Agence France-Presse

Mercredi, des centaines de femmes de toutes les générations ont défilé dans cette ville considérée comme sainte par la religion chiite, au sud de Bagdad. Elles dénonçaient pêle-mêle la corruption, endémique en Irak, les jeux d’influence des États-Unis et de l’Iran, grands alliés de Bagdad, et le leader chiite Moqtada Sadr qui a récemment retiré son soutien aux manifestants.

« Aucune voix ne peut couvrir celle des femmes », proclame d’emblée une pancarte, alors qu’une première manifestation uniquement de femmes a eu lieu il y a une semaine à Bagdad pour dénoncer les propos de Moqtada Sadr contre la mixité dans les défilés.

« On a commencé à manifester pour faire chuter le régime, maintenant on fait des manifestations uniquement de femmes parce qu’ils nous ont insultées », explique à l’AFP Saba, 22 ans qui marche en direction du Conseil provincial où se trouve le campement des antipouvoir.

Nada Qassem, professeure d’université d’une cinquantaine d’années, a elle aussi des griefs contre l’ancien chef de milice qui a été le premier à soutenir la révolte inédite, mais a ensuite envoyé ses hommes démonter les piquets de grève dénonçant des manifestants buvant de l’alcool, se droguant et promouvant la débauche.

« Nous, on est libres, on ne sort pas sur ordre d’un religieux et on ne s’arrête pas à cause d’un décret », lance cette Irakienne qui a elle-même été blessée dans des affrontements avec les sadristes.

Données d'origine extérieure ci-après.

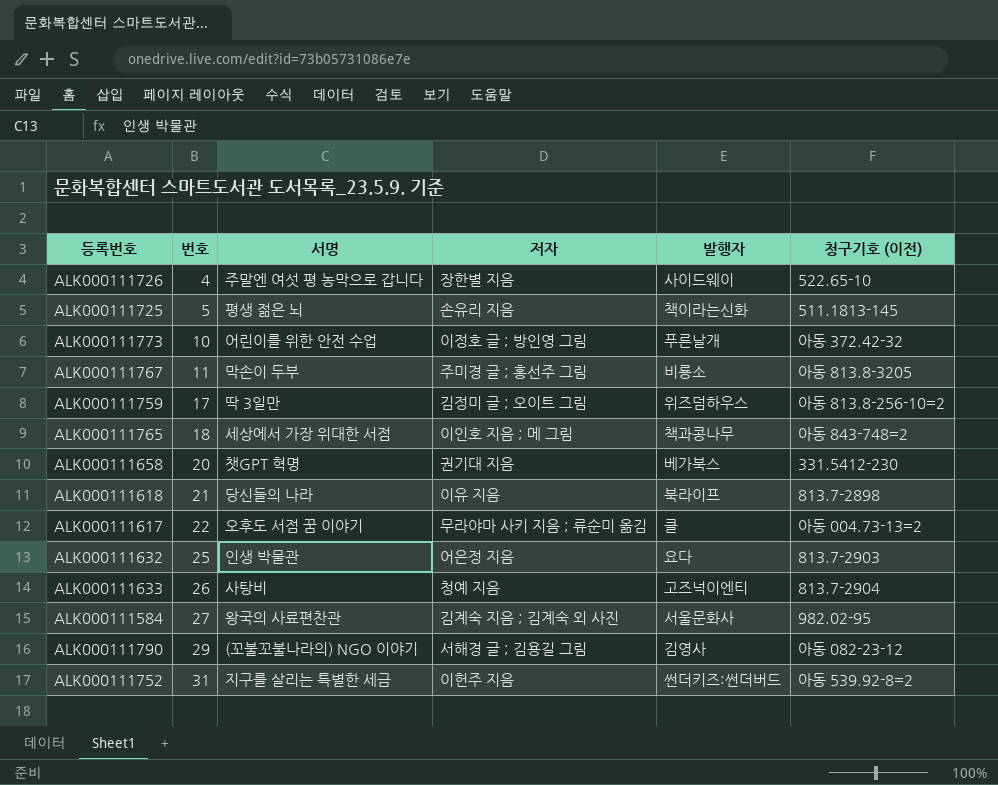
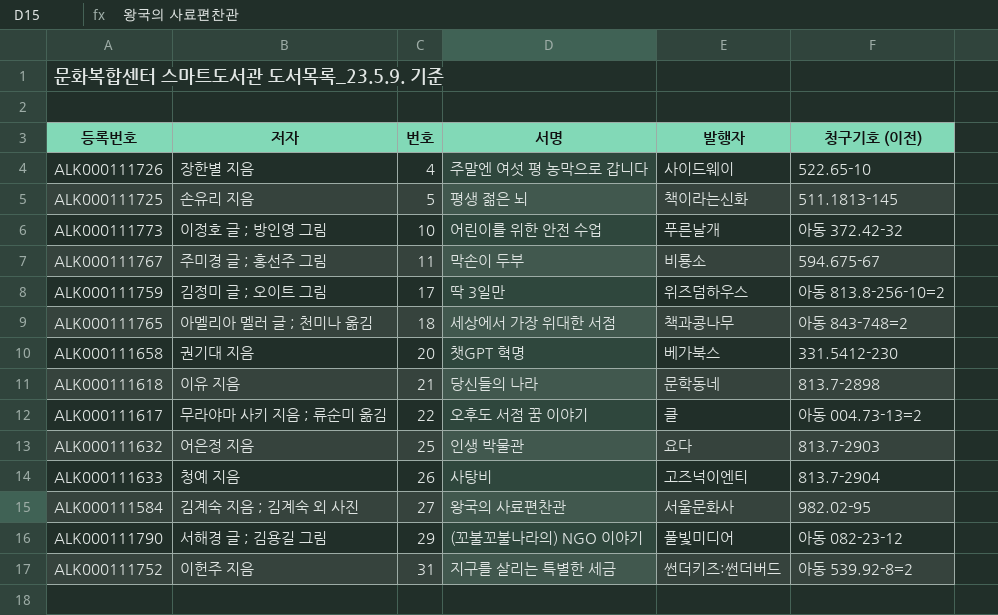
column 저자 | position: 4 -> 2
ALK000111767 | 청구기호 (이전): 아동 813.8-3205 -> 594.675-67
ALK000111765 | 저자: 이인호 지음 ; 메 그림 -> 아멜리아 멜러 글 ; 천미나 옮김
ALK000111618 | 발행자: 북라이프 -> 문학동네
ALK000111790 | 발행자: 김영사 -> 풀빛미디어

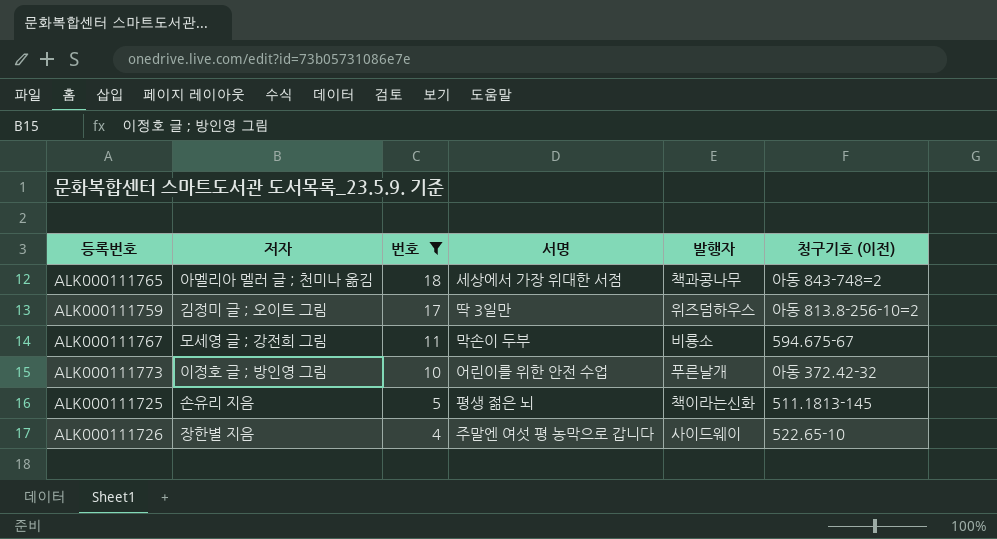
filter: none -> 번호 <= 18
row order: 번호 ascending -> 번호 descending
ALK000111767 | 저자: 주미경 글 ; 홍선주 그림 -> 모세영 글 ; 강전희 그림

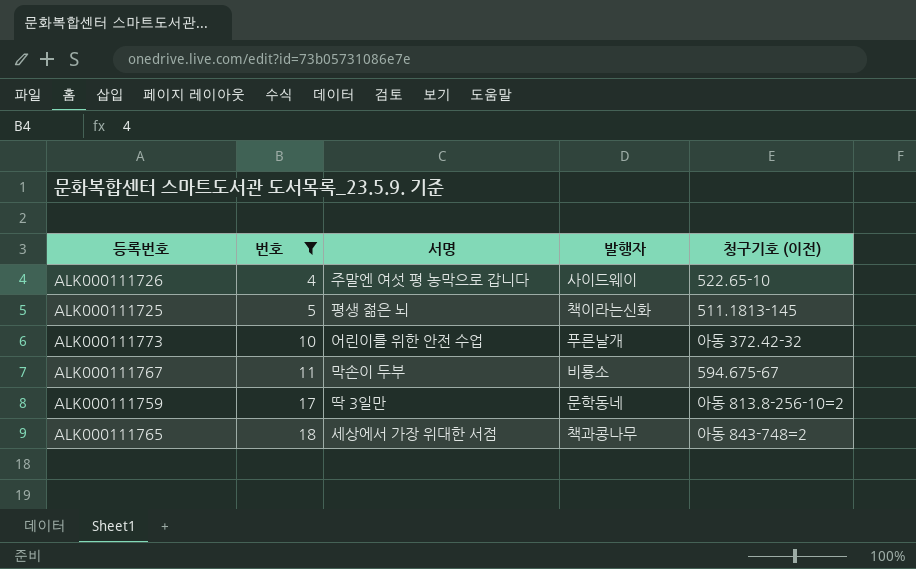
row order: 번호 descending -> 번호 ascending
column 저자 | position: 2 -> none
ALK000111759 | 발행자: 위즈덤하우스 -> 문학동네

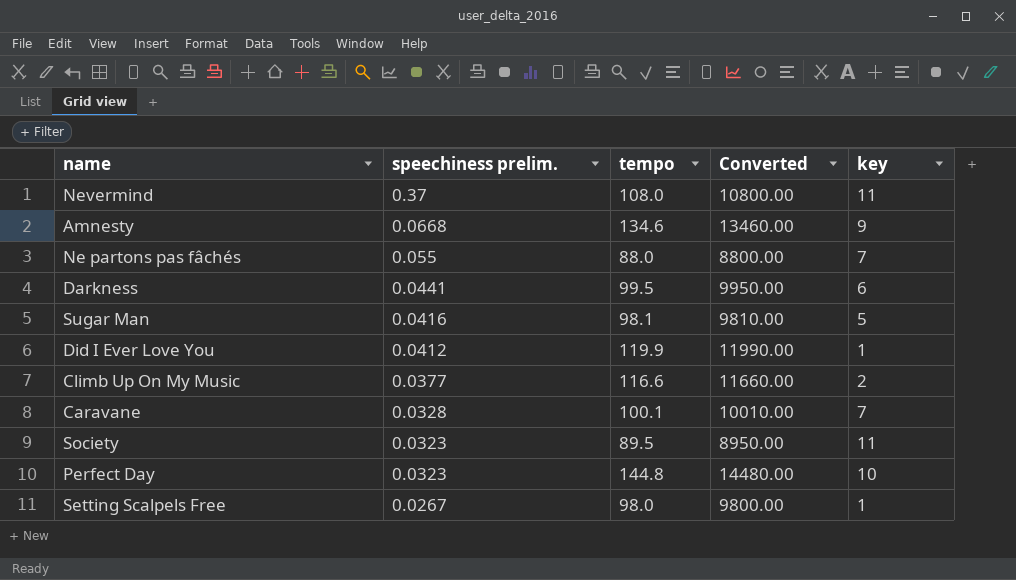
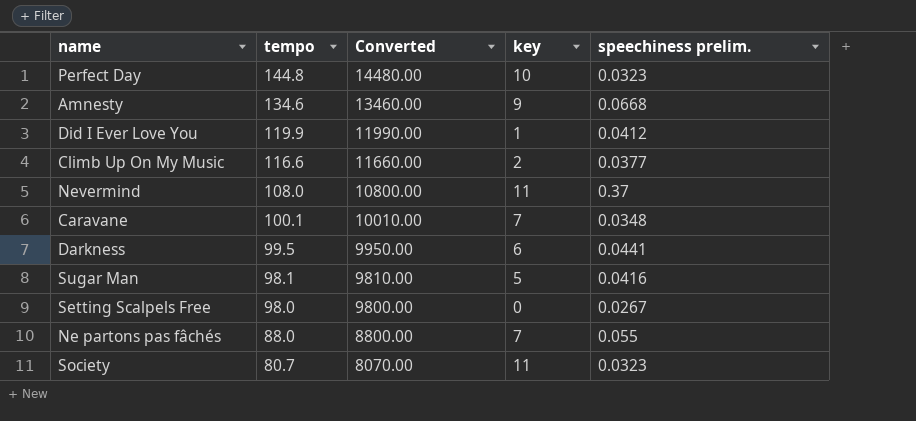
row order: speechiness prelim. descending -> tempo descending
column speechiness prelim. | position: 2 -> 5
Caravane | speechiness prelim.: 0.0328 -> 0.0348
Setting Scalpels Free | key: 1 -> 0
Society | tempo: 89.5 -> 80.7
Society | Converted: 8950.00 -> 8070.00

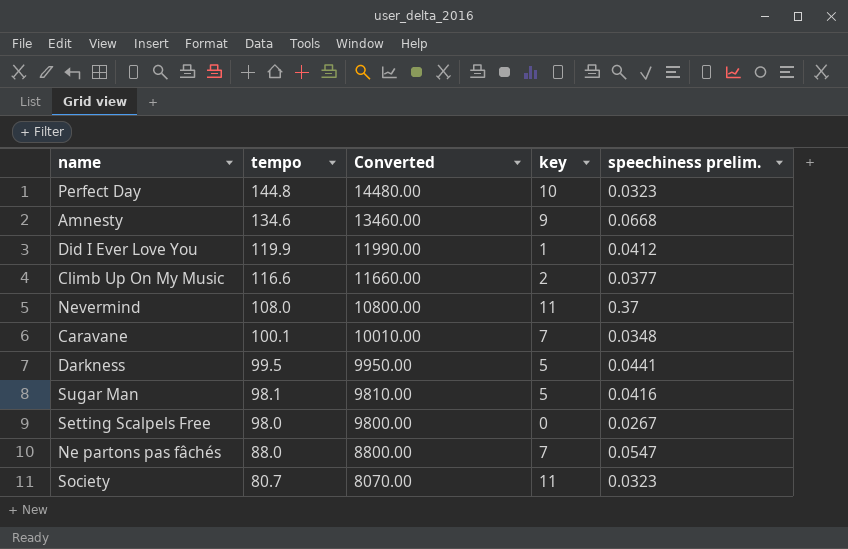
Darkness | key: 6 -> 5
Ne partons pas fâchés | speechiness prelim.: 0.055 -> 0.0547

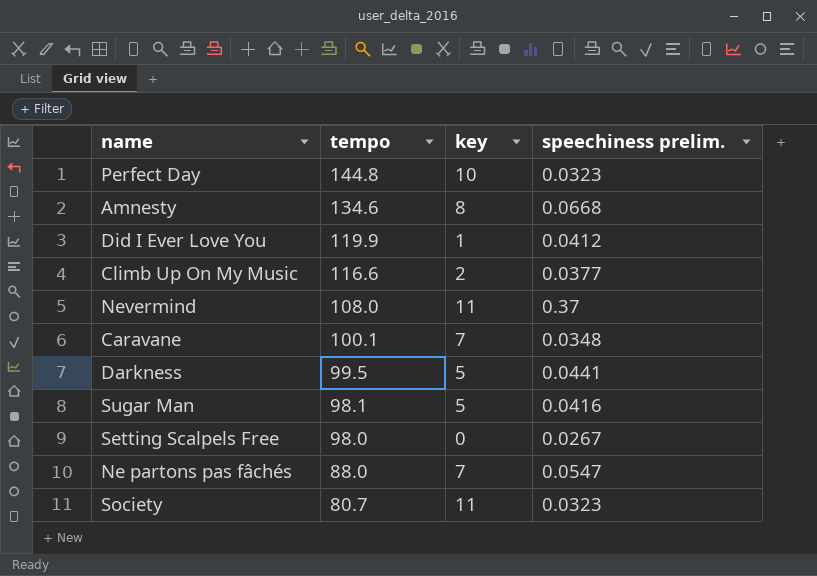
column Converted | formula: [tempo] * 100 -> none
Amnesty | key: 9 -> 8

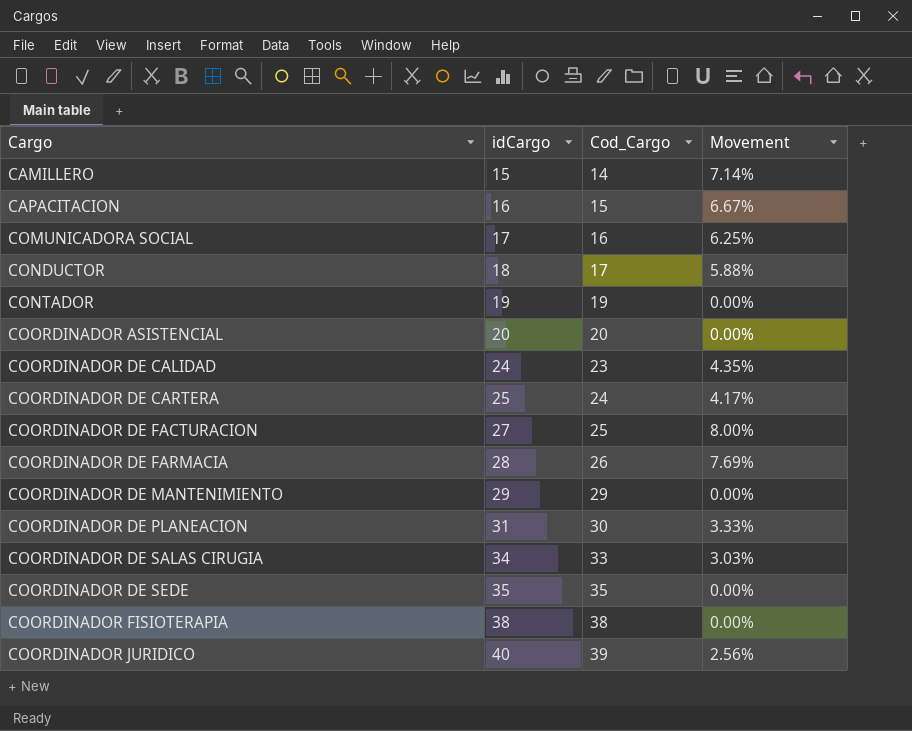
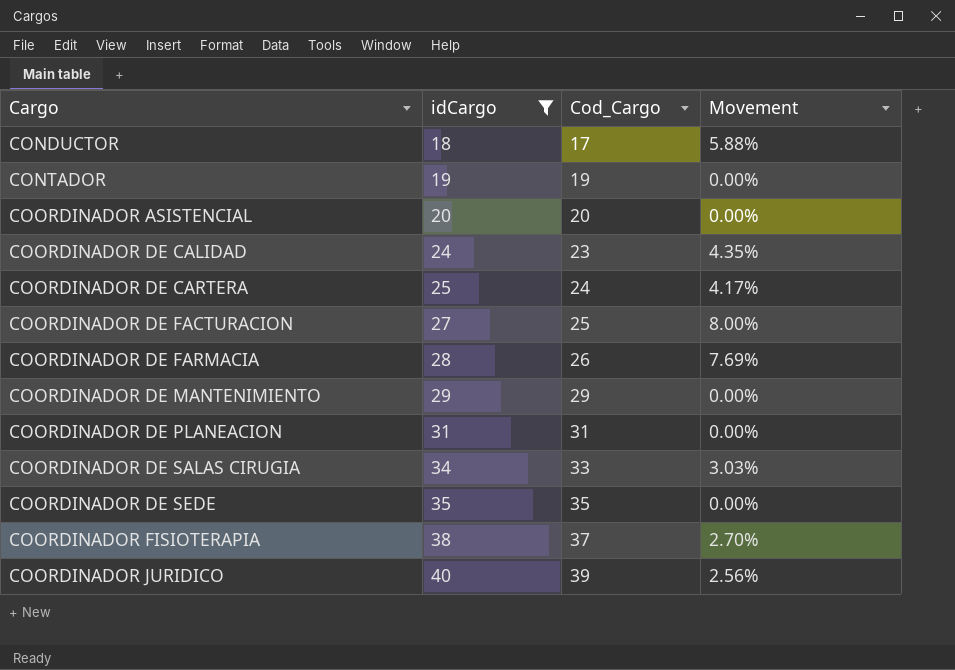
filter: none -> idCargo >= 18
COORDINADOR DE PLANEACION | Cod_Cargo: 30 -> 31
COORDINADOR DE PLANEACION | Movement: 3.33% -> 0.00%
COORDINADOR FISIOTERAPIA | Cod_Cargo: 38 -> 37
COORDINADOR FISIOTERAPIA | Movement: 0.00% -> 2.70%

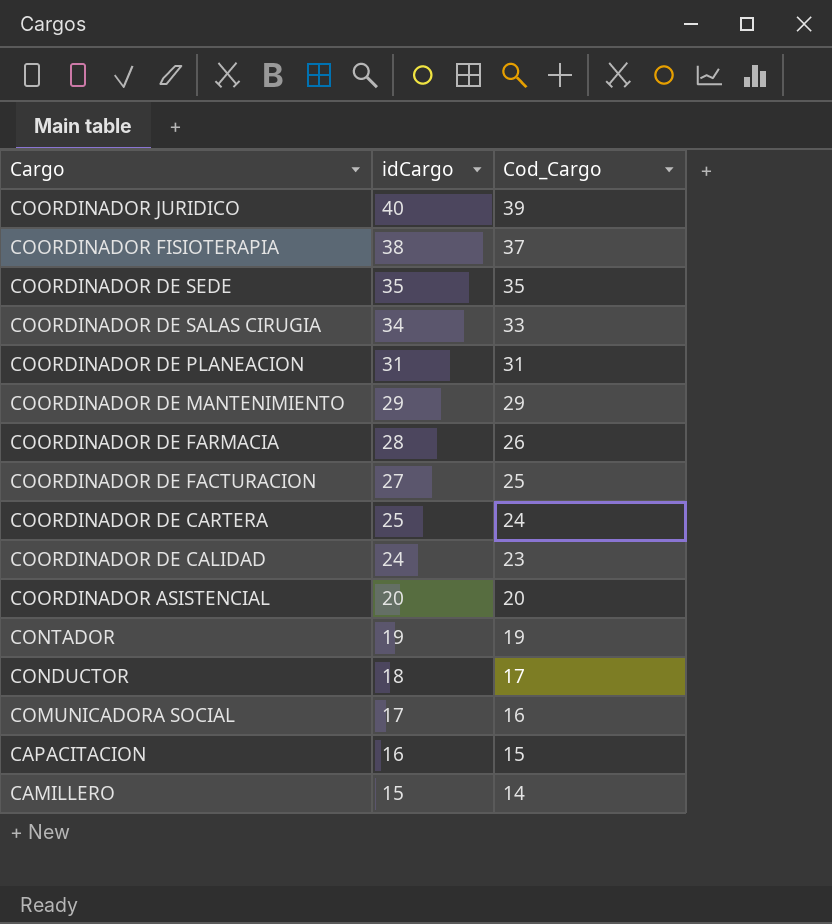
filter: idCargo >= 18 -> none
row order: Cargo ascending -> Cargo descending
column Movement | formula: ([idCargo] - [Cod_Cargo]) / [Cod_Cargo] -> none

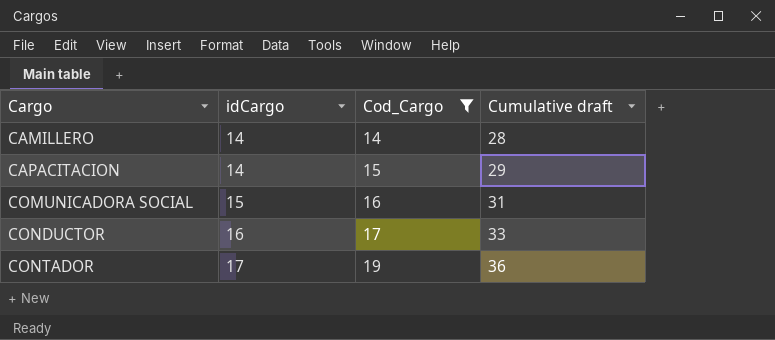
filter: none -> Cod_Cargo <= 19
row order: Cargo descending -> Cargo ascending
column Cumulative draft | formula: none -> [idCargo] + [Cod_Cargo]
CAMILLERO | idCargo: 15 -> 14
CAPACITACION | idCargo: 16 -> 14
COMUNICADORA SOCIAL | idCargo: 17 -> 15
CONDUCTOR | idCargo: 18 -> 16
CONTADOR | idCargo: 19 -> 17

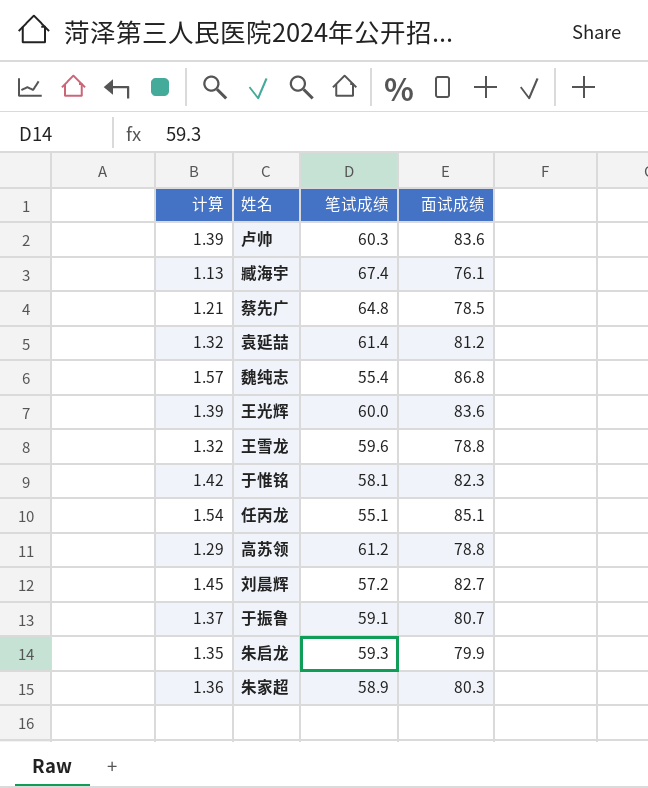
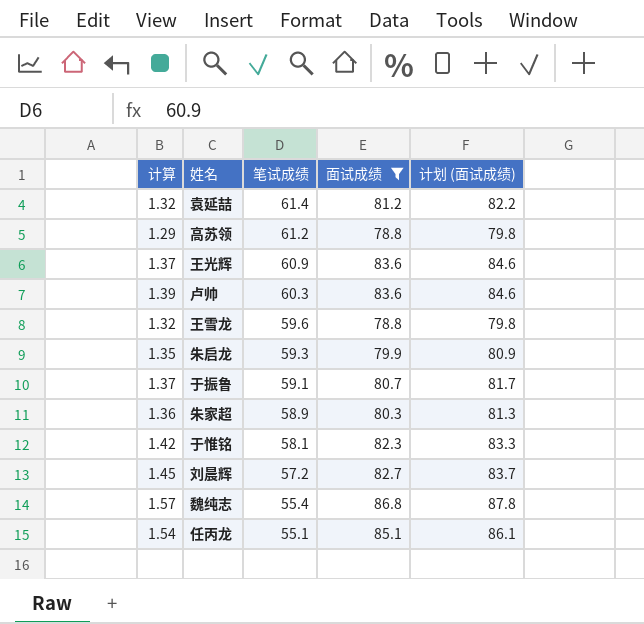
filter: none -> 面试成绩 >= 78.8
row order: none -> 笔试成绩 descending
column 计划 (面试成绩) | formula: none -> [面试成绩] + 1
王光辉 | 计算: 1.39 -> 1.37
王光辉 | 笔试成绩: 60.0 -> 60.9

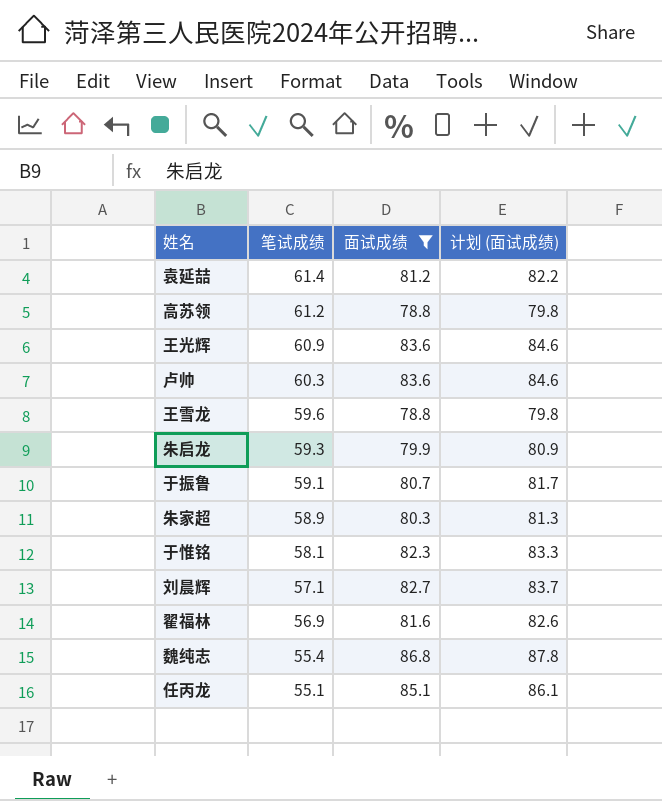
column 计算 | formula: [面试成绩] / [笔试成绩] -> none
刘晨辉 | 笔试成绩: 57.2 -> 57.1
row 翟福林: none -> 56.9 | 81.6 | 82.6

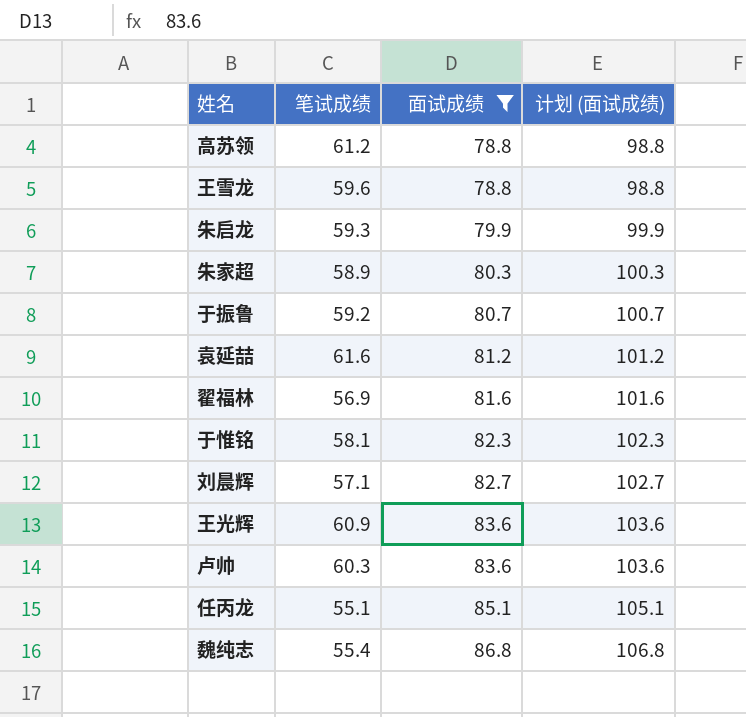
row order: 笔试成绩 descending -> 面试成绩 ascending
column 计划 (面试成绩) | formula: [面试成绩] + 1 -> [面试成绩] + 20
于振鲁 | 笔试成绩: 59.1 -> 59.2
袁延喆 | 笔试成绩: 61.4 -> 61.6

Autour d’elle, détournant le slogan phare de la révolte emprunté à Moqtada Sadr – « qu’on les arrache tous par la racine » – les manifestantes scandent : « qu’on les arrache tous par la racine, même celui qui a dit ça ».

Les près de 550 morts et 30 000 blessés, la campagne d’intimidations – assassinats de militants, enlèvements de manifestants et violences – menée selon l’ONU par des « milices », tout cela, assure-t-elle à l’AFP, ne l’arrêtera pas.

« Je veux un État civil et reprendre mes droits volés », affirme cette Irakienne drapée dans un grand voile noir. « Ce pays est dirigé depuis l’étranger », dénonce-t-elle encore, en référence à la mainmise iranienne sur le pouvoir à Bagdad et aux interventions américaines en Irak.  

Les tensions entre les deux ennemis ont même dégénéré début janvier en attaques meurtrières qui ont fait redouter que l’Irak ne plonge dans un nouveau conflit.